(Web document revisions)
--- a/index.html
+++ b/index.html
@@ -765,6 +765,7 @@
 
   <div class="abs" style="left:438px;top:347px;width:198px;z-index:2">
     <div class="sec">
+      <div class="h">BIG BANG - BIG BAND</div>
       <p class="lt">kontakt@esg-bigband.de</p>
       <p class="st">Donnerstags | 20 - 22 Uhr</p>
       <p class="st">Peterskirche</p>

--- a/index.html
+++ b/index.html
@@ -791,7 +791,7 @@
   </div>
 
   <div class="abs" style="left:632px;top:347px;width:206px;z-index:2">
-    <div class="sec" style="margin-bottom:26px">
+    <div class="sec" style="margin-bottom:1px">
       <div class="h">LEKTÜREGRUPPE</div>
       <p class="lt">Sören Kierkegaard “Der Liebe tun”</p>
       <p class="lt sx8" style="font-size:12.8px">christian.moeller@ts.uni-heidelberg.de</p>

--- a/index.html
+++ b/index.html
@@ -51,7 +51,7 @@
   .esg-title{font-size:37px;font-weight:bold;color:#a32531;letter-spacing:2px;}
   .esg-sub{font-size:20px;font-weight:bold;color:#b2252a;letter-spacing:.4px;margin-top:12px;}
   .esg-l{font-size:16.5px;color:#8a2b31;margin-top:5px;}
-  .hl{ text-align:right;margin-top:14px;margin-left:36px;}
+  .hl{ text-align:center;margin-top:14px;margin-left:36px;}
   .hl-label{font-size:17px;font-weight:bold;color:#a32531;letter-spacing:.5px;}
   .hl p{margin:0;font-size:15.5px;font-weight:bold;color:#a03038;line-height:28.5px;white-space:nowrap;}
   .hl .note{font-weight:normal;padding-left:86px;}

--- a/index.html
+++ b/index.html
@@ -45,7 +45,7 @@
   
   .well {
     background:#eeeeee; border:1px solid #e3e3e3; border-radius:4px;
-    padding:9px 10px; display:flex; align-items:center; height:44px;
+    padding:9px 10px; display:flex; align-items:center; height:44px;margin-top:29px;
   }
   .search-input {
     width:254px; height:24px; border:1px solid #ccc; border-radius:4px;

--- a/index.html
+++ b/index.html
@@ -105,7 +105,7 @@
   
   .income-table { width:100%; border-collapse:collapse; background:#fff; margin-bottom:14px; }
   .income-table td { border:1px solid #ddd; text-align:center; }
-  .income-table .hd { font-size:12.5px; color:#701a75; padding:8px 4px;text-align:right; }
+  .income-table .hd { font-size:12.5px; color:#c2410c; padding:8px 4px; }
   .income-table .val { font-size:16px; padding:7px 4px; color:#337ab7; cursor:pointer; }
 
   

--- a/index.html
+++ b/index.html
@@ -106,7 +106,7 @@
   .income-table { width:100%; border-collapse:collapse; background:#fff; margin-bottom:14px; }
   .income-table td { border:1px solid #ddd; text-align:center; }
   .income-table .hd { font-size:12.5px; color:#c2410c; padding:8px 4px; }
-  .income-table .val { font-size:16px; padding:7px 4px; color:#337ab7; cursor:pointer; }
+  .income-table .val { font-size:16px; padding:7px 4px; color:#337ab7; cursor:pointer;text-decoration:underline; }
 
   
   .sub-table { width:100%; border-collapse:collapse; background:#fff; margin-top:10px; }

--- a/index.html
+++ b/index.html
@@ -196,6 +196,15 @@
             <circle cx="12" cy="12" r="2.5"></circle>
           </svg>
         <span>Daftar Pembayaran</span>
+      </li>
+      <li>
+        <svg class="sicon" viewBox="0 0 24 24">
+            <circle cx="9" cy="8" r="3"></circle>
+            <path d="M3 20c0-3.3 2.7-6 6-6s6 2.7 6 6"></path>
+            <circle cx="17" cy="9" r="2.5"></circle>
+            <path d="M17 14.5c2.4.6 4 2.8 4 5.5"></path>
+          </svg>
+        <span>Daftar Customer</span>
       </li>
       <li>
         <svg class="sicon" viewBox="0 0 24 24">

WORK REQUEST: Start at the top line of the records and retype them all exactly.

ANSWER FOR THE TASK:
--- a/index.html
+++ b/index.html
@@ -765,6 +765,7 @@
 
   <div class="abs" style="left:438px;top:347px;width:198px;z-index:2">
     <div class="sec">
+      <div class="h">BIG BANG - BIG BAND</div>
       <p class="lt">kontakt@esg-bigband.de</p>
       <p class="st">Donnerstags | 20 - 22 Uhr</p>
       <p class="st">Peterskirche</p>

--- a/index.html
+++ b/index.html
@@ -791,7 +791,7 @@
   </div>
 
   <div class="abs" style="left:632px;top:347px;width:206px;z-index:2">
-    <div class="sec" style="margin-bottom:26px">
+    <div class="sec" style="margin-bottom:1px">
       <div class="h">LEKTÜREGRUPPE</div>
       <p class="lt">Sören Kierkegaard “Der Liebe tun”</p>
       <p class="lt sx8" style="font-size:12.8px">christian.moeller@ts.uni-heidelberg.de</p>

--- a/index.html
+++ b/index.html
@@ -51,7 +51,7 @@
   .esg-title{font-size:37px;font-weight:bold;color:#a32531;letter-spacing:2px;}
   .esg-sub{font-size:20px;font-weight:bold;color:#b2252a;letter-spacing:.4px;margin-top:12px;}
   .esg-l{font-size:16.5px;color:#8a2b31;margin-top:5px;}
-  .hl{ text-align:right;margin-top:14px;margin-left:36px;}
+  .hl{ text-align:center;margin-top:14px;margin-left:36px;}
   .hl-label{font-size:17px;font-weight:bold;color:#a32531;letter-spacing:.5px;}
   .hl p{margin:0;font-size:15.5px;font-weight:bold;color:#a03038;line-height:28.5px;white-space:nowrap;}
   .hl .note{font-weight:normal;padding-left:86px;}

--- a/index.html
+++ b/index.html
@@ -45,7 +45,7 @@
   
   .well {
     background:#eeeeee; border:1px solid #e3e3e3; border-radius:4px;
-    padding:9px 10px; display:flex; align-items:center; height:44px;
+    padding:9px 10px; display:flex; align-items:center; height:44px;margin-top:29px;
   }
   .search-input {
     width:254px; height:24px; border:1px solid #ccc; border-radius:4px;

--- a/index.html
+++ b/index.html
@@ -105,7 +105,7 @@
   
   .income-table { width:100%; border-collapse:collapse; background:#fff; margin-bottom:14px; }
   .income-table td { border:1px solid #ddd; text-align:center; }
-  .income-table .hd { font-size:12.5px; color:#701a75; padding:8px 4px;text-align:right; }
+  .income-table .hd { font-size:12.5px; color:#c2410c; padding:8px 4px; }
   .income-table .val { font-size:16px; padding:7px 4px; color:#337ab7; cursor:pointer; }
 
   

--- a/index.html
+++ b/index.html
@@ -106,7 +106,7 @@
   .income-table { width:100%; border-collapse:collapse; background:#fff; margin-bottom:14px; }
   .income-table td { border:1px solid #ddd; text-align:center; }
   .income-table .hd { font-size:12.5px; color:#c2410c; padding:8px 4px; }
-  .income-table .val { font-size:16px; padding:7px 4px; color:#337ab7; cursor:pointer; }
+  .income-table .val { font-size:16px; padding:7px 4px; color:#337ab7; cursor:pointer;text-decoration:underline; }
 
   
   .sub-table { width:100%; border-collapse:collapse; background:#fff; margin-top:10px; }

--- a/index.html
+++ b/index.html
@@ -196,6 +196,15 @@
             <circle cx="12" cy="12" r="2.5"></circle>
           </svg>
         <span>Daftar Pembayaran</span>
+      </li>
+      <li>
+        <svg class="sicon" viewBox="0 0 24 24">
+            <circle cx="9" cy="8" r="3"></circle>
+            <path d="M3 20c0-3.3 2.7-6 6-6s6 2.7 6 6"></path>
+            <circle cx="17" cy="9" r="2.5"></circle>
+            <path d="M17 14.5c2.4.6 4 2.8 4 5.5"></path>
+          </svg>
+        <span>Daftar Customer</span>
       </li>
       <li>
         <svg class="sicon" viewBox="0 0 24 24">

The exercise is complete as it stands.